Law firm Wynn Williams' executive chairman Jared Ormsby also believed the decision was "landmark".

"The big question that we're all going to be asking ourselves now is what happens if you don't have all the powers [Clayton had under the trust deed] but are approaching that level?" Ormsby said.

Lawyer Vanessa Bruton said a lesson from this case for those setting up a trust would be to limit the settlor's control.

"So make sure there is more than one trustee, carefully consider giving the settlor or principal family member the power to remove beneficiaries rather than making it a trustee power, and make sure they're proscribed from voting on any decision to benefit themselves," she said.

Nuptial settlements

Bruton believed the second of this week's Supreme Court decisions, dealing with nuptial settlements, was of more significance for the trust-holding public.

This part of the case concerned whether a Clayton trust was a nuptial settlement and therefore caught by the Family Proceedings Act.

A particular section of that law allows for a court to vary a settlement for the benefit of children or parties in a marriage.

The Family Court, High Court and Court of Appeal all ruled that this trust was not a nuptial settlement because it was created for business purposes and Melanie Clayton had no expectation of gaining an interest in its assets.

But the Supreme Court, according to a summary of its decision, said a "more generous approach" should be taken.

"In this case, there was a clear connection between the marriage and the settlement of the trust. Therefore the trust is a nuptial settlement," the summary said.

Given that the trust in question was set up during the marriage for the benefit of the Clayton family unit, the Supreme Court would have made an order to split it in two - had the ex-couple not resolved their dispute.

Bruton said that, in the wake of the decision, it should be easier for spouses to make claims against a trust when they aren't a named beneficiary.

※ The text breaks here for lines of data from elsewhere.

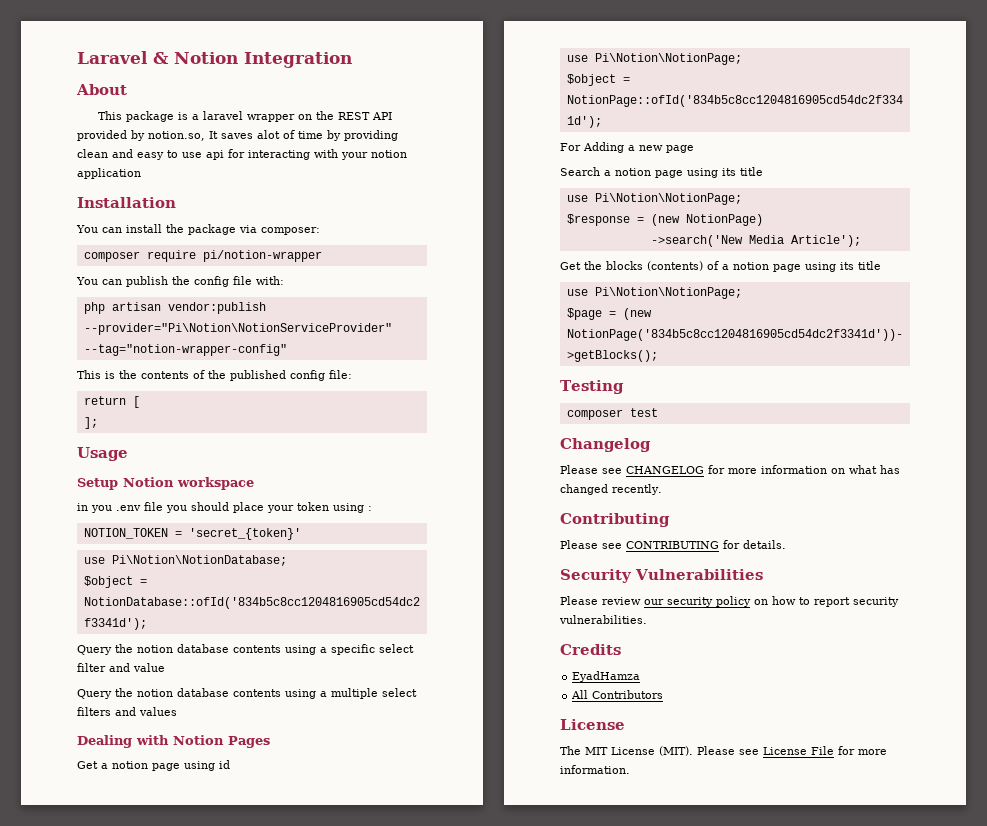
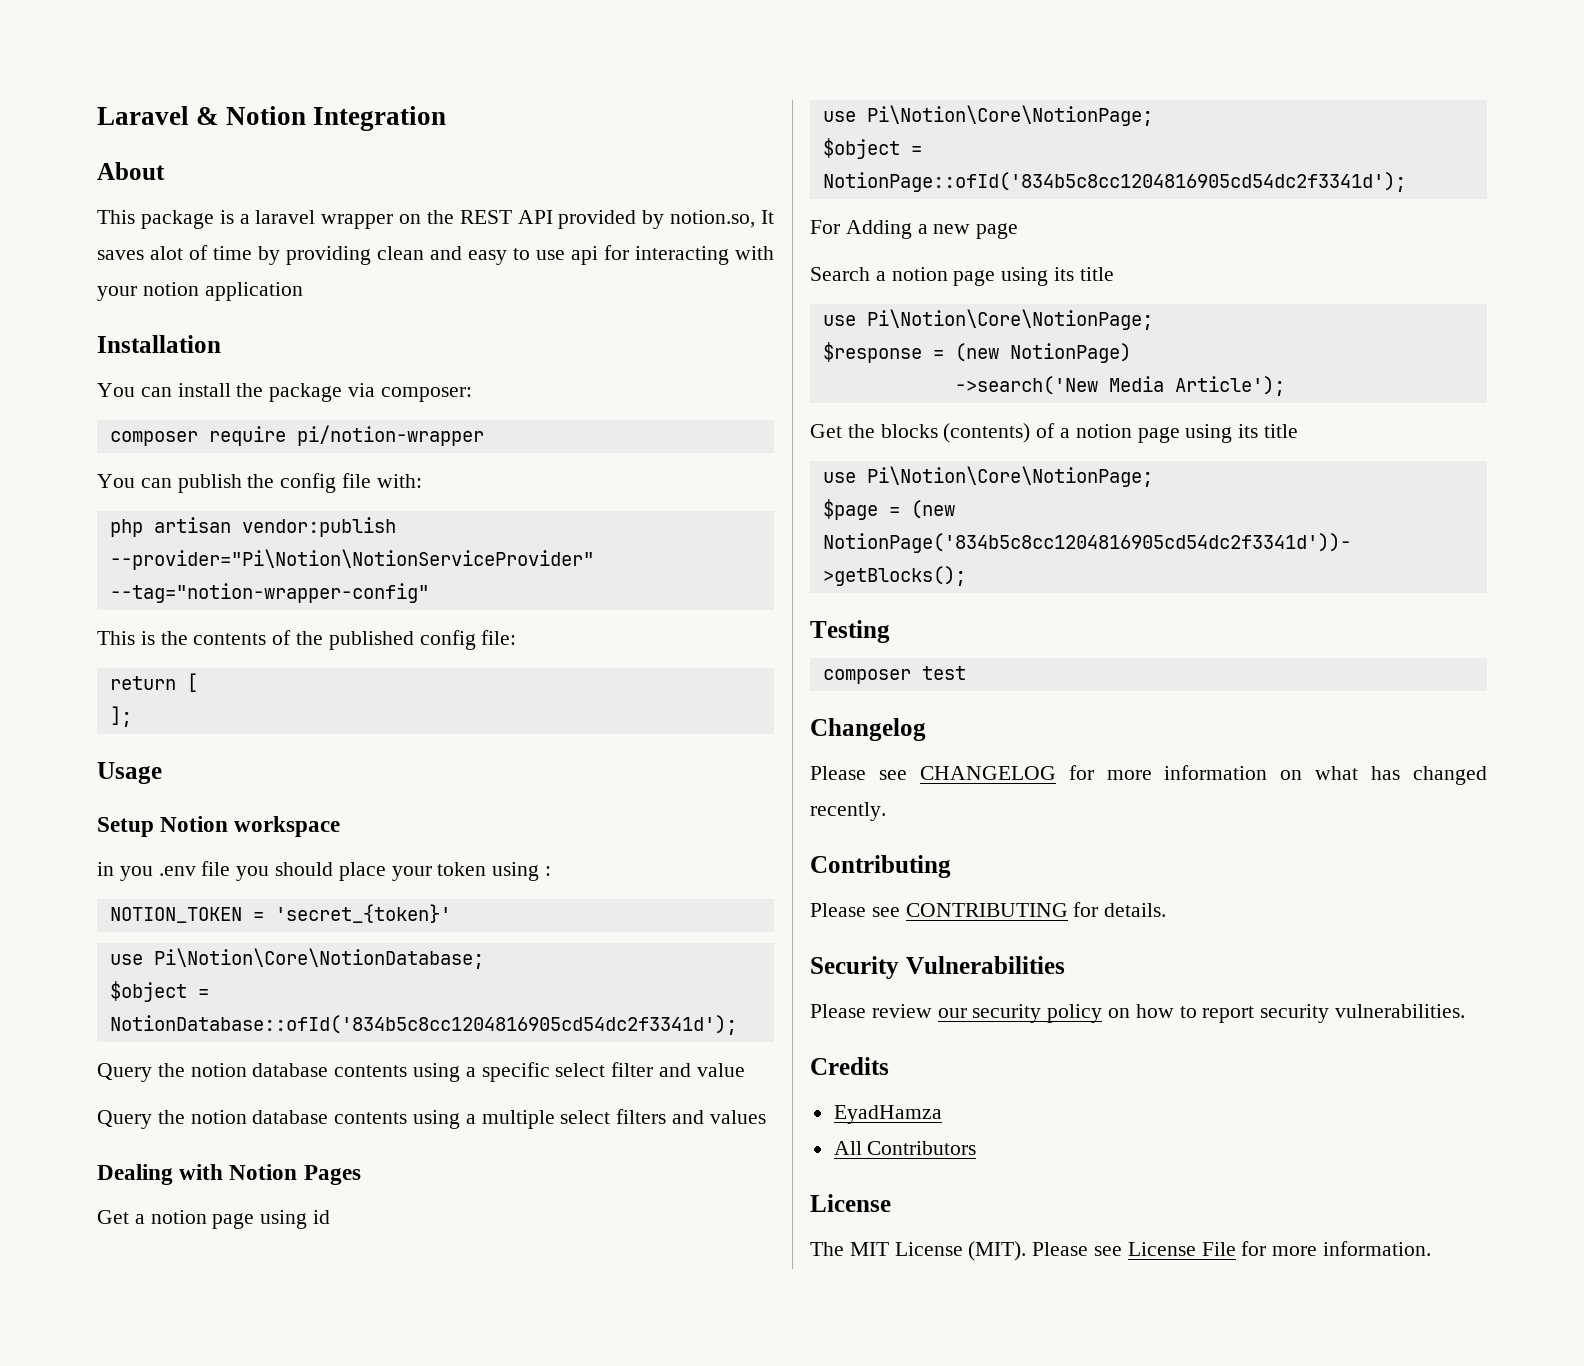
[111,555,287,566] Pi\Notion\NotionDatabase; -> [153,948,484,969] Pi\Notion\Core\NotionDatabase;
[594,53,742,65] Pi\Notion\NotionPage; -> [866,105,1153,126] Pi\Notion\Core\NotionPage;
[594,193,742,205] Pi\Notion\NotionPage; -> [866,309,1153,330] Pi\Notion\Core\NotionPage;
[594,287,742,299] Pi\Notion\NotionPage; -> [866,466,1153,487] Pi\Notion\Core\NotionPage;

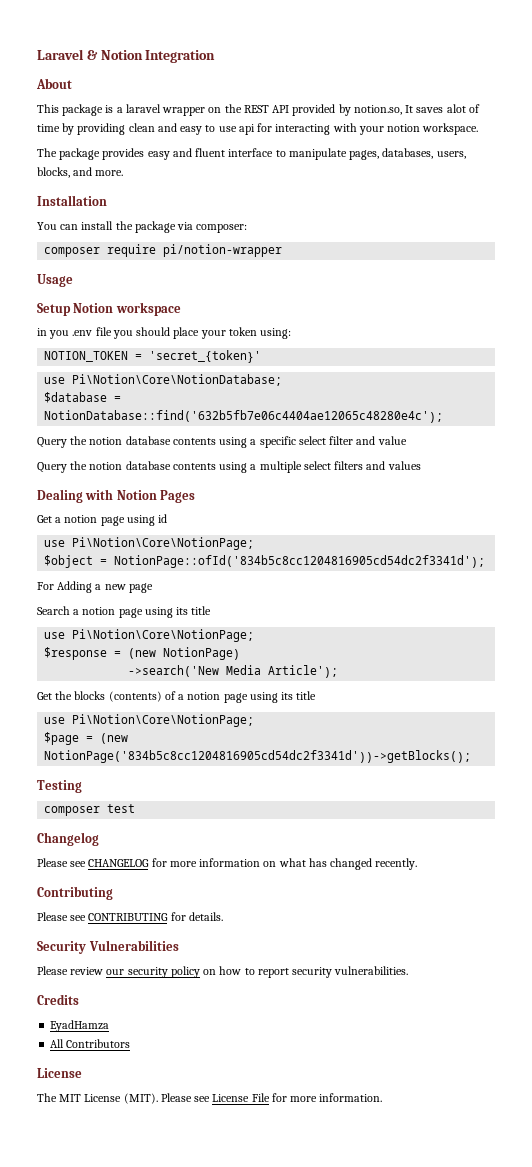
[204,282,303,301] application -> [422,123,479,135] [37,148,466,160] [37,167,124,178] workspace. // The package provides easy and fluent interface to manipulate pages, databases, users, blocks, and more.
[97,473,422,493] [109,517,396,537] [109,549,594,570] [109,583,429,603] [97,630,517,650] [109,673,198,692] [109,706,132,727] // You can publish the config file with: // php artisan vendor:publish --provider="Pi\Notion\NotionServiceProvider" --tag="notion-wrapper-config" // This is the contents of the published config file: // return [ // ]; -> (283, 250) none
[492,862,552,881] using : -> [260,328,292,339] using:
[109,981,209,1002] [109,1015,737,1035] $object = NotionDatabase::ofId('834b5c8cc1204816905cd54dc2f3341d'); -> [44,392,122,403] [44,410,444,423] $database = NotionDatabase::find('632b5fb7e06c4404ae12065c48280e4c');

"If people are going to use trusts as part of their estate and relationship property planning mechanisms, they would be wise to also have a pre-nup agreement which says the other spouse has no right to make a claim on the trust assets," Bruton said.

Photo / David White
Photo / David White

Who are the Claytons

Mark and Melanie Clayton were together for about 20 years and had two children before splitting up in 2006.

Mark Clayton set up his own business and in the mid-1980s established Claymark Industries, the brand under which he would develop a major sawmilling enterprise.

The business and other assets were owned by a series of firms and trusts.

In their property fight, Mark Clayton considered none of the trust assets were relationship property and felt his ex-wife was entitled only to their $850,000 home and $30,000. Melanie Clayton, however, believed she was entitled to half of the value of the business and trust assets.

Her valuer was of the view that if her approach was upheld, she could be due half of a total property pool estimated at $28.83 million when the parties were in the Family Court.

Her case, first filed in the Family Court in 2007, went to the High Court, the Court of Appeal and then to the Supreme Court last September. It settled in December.